The 8th Government of Slovenia led by  Prime Minister Janez Janša was announced on 3 December 2004. The government was formed after the 2004 Slovenian parliamentary election. It was the first government of Janez Janša, and third centre-right government in the history of the Republic of Slovenia. Slovenian Democratic Party won on the elections 29% of the votes and so became the strongest parliamentary party in the National Assembly. The party nominated Janez Janša as the candidate for the mandatary, who was confirmed by the president Janez Drnovšek. It was one of the most stable governments of Slovenia, which ruled in the times of the greatest economical boom. In 2004–2006, the economy grew on average by nearly 5% a year in Slovenia; in 2007, it expanded by almost 7%. The growth surge was fuelled by debt, particularly among firms, and especially in construction. The price for a boom that veered out of control has been paid in years from 2009 onwards.

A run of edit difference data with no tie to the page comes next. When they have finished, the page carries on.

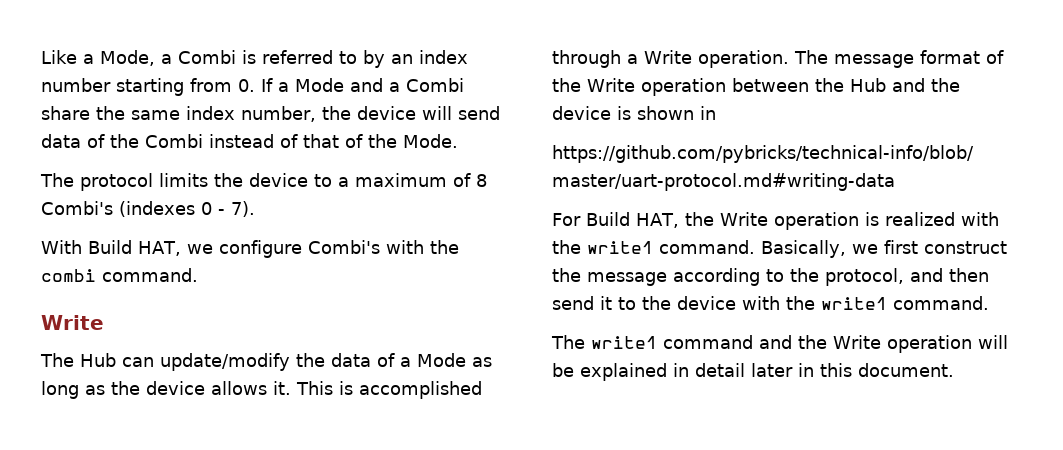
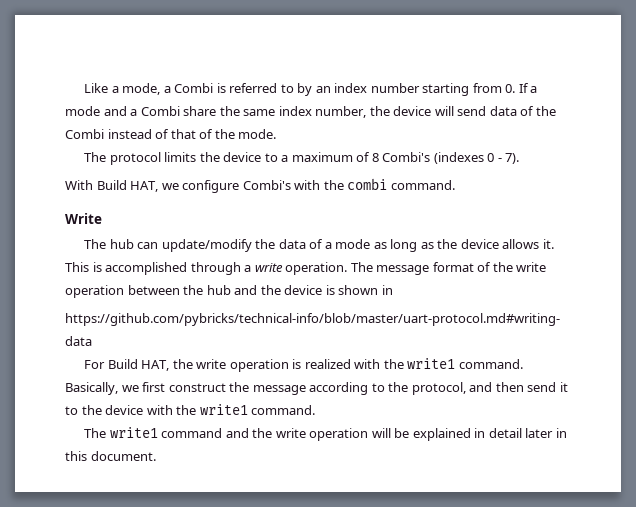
- Like a Mode, a Combi is referred to by an index number starting from 0. If a Mode and a Combi share the same index number, the device will send data of the Combi instead of that of the Mode.
+ Like a mode, a Combi is referred to by an index number starting from 0. If a mode and a Combi share the same index number, the device will send data of the Combi instead of that of the mode.
- The Hub can update/modify the data of a Mode as long as the device allows it.
+ The hub can update/modify the data of a mode as long as the device allows it.
- This is accomplished through a Write operation.
+ This is accomplished through a write operation.
- The message format of the Write operation between the Hub and the device is shown in
+ The message format of the write operation between the hub and the device is shown in
- For Build HAT, the Write operation is realized with the write1 command.
+ For Build HAT, the write operation is realized with the write1 command.
- The write1 command and the Write operation will be explained in detail later in this document.
+ The write1 command and the write operation will be explained in detail later in this document.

Cabinet members came from four parties of the new coalition and Independent candidates:

Slovenian Democratic Party (SDS) - 6 Ministers - 6 Ministers + 1 Minister without portfolio at the end of the term
New Slovenia (NSi) - 4 Minister 
Democratic Party of Pensioners of Slovenia (DeSUS) - 1 Minister 
SLS - 2 Ministers + 1 Minister without portfolio
3 Independent Ministers - 2 Independent Ministerst at the end of the term

Changes from the preceding cabinet
The number of ministries was raised from 16 in the Rop cabinet to 17. It was the third government led by the centre-right party.

Ministry of Education was divided on to two ministries: Ministry of Higher Education and Ministry of Education. The first covered the fields of higher and academic education and the second the fields of primary and secondary education. 
Ministry of Legislation was renamed to Ministry of Justice.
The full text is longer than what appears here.